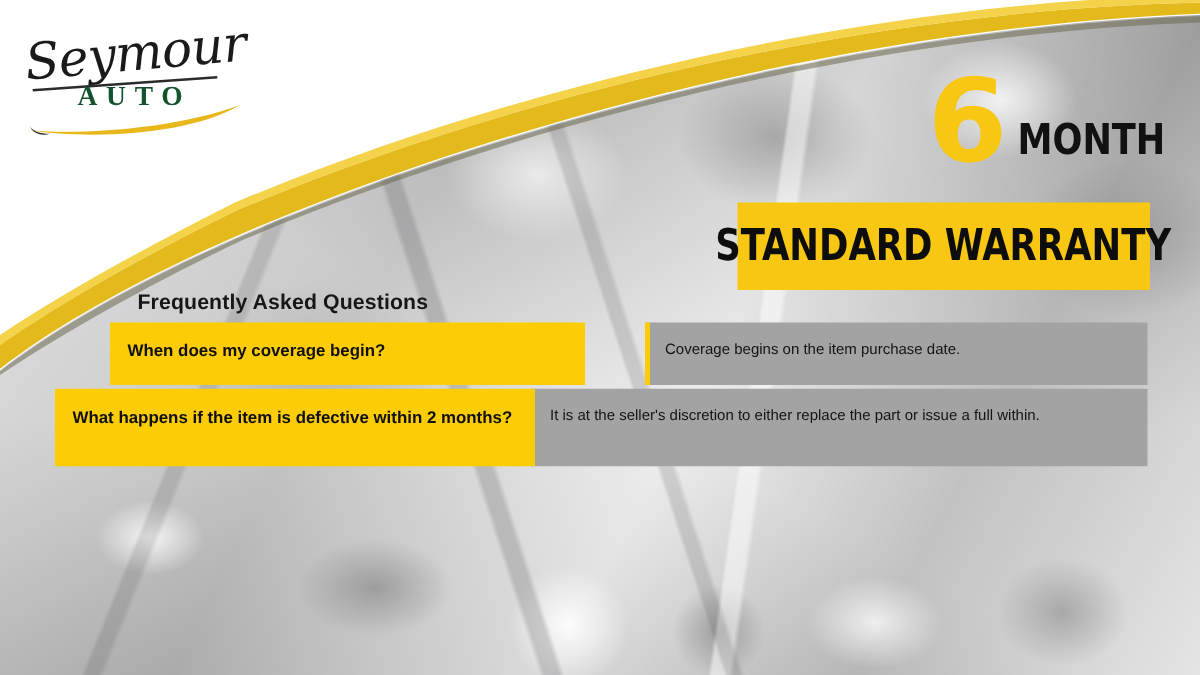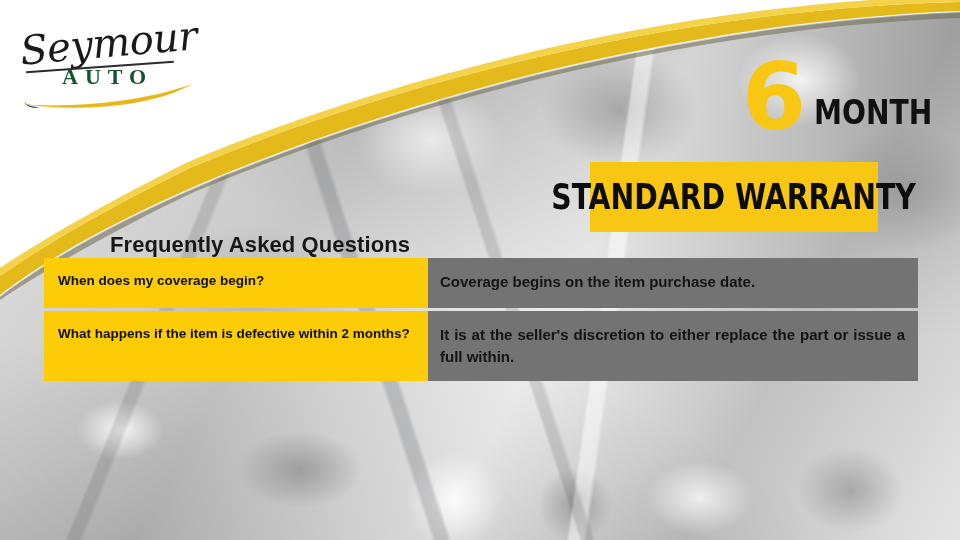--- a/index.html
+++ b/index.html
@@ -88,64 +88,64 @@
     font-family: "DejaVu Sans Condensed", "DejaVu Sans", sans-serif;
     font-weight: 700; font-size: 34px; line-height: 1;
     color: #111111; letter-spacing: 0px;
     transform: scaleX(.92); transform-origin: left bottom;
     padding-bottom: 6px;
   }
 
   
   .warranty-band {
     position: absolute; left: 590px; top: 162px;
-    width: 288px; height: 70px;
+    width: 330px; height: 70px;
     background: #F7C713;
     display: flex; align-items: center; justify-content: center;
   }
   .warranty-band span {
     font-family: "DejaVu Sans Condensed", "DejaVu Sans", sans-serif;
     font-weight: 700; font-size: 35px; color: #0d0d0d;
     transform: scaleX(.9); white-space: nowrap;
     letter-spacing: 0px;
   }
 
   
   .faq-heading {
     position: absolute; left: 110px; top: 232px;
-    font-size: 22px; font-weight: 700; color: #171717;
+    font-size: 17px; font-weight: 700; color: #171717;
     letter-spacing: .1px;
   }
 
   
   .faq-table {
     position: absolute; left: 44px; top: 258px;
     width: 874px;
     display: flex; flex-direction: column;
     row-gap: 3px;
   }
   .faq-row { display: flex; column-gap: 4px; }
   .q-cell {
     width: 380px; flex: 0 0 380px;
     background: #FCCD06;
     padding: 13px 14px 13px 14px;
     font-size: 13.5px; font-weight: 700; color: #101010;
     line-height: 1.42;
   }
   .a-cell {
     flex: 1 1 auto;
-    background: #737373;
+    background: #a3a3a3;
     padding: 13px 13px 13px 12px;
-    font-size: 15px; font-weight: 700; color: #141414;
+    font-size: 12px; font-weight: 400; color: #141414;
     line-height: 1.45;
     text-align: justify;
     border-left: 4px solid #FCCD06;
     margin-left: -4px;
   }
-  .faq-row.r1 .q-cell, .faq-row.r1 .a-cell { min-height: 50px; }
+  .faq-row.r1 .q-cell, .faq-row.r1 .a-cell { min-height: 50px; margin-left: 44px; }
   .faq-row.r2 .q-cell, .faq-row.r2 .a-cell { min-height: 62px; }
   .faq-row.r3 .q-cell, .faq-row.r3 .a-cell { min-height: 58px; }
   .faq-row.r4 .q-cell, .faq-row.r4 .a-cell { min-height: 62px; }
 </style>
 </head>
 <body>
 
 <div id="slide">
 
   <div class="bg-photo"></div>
--
Exercise description:
Return each line from the data where the string "weight" can be found.

Result of the exercise:
     font-weight: 700; font-size: 34px; line-height: 1;
     font-weight: 700; font-size: 35px; color: #0d0d0d;
-    font-size: 22px; font-weight: 700; color: #171717;
+    font-size: 17px; font-weight: 700; color: #171717;
     font-size: 13.5px; font-weight: 700; color: #101010;
-    font-size: 15px; font-weight: 700; color: #141414;
+    font-size: 12px; font-weight: 400; color: #141414;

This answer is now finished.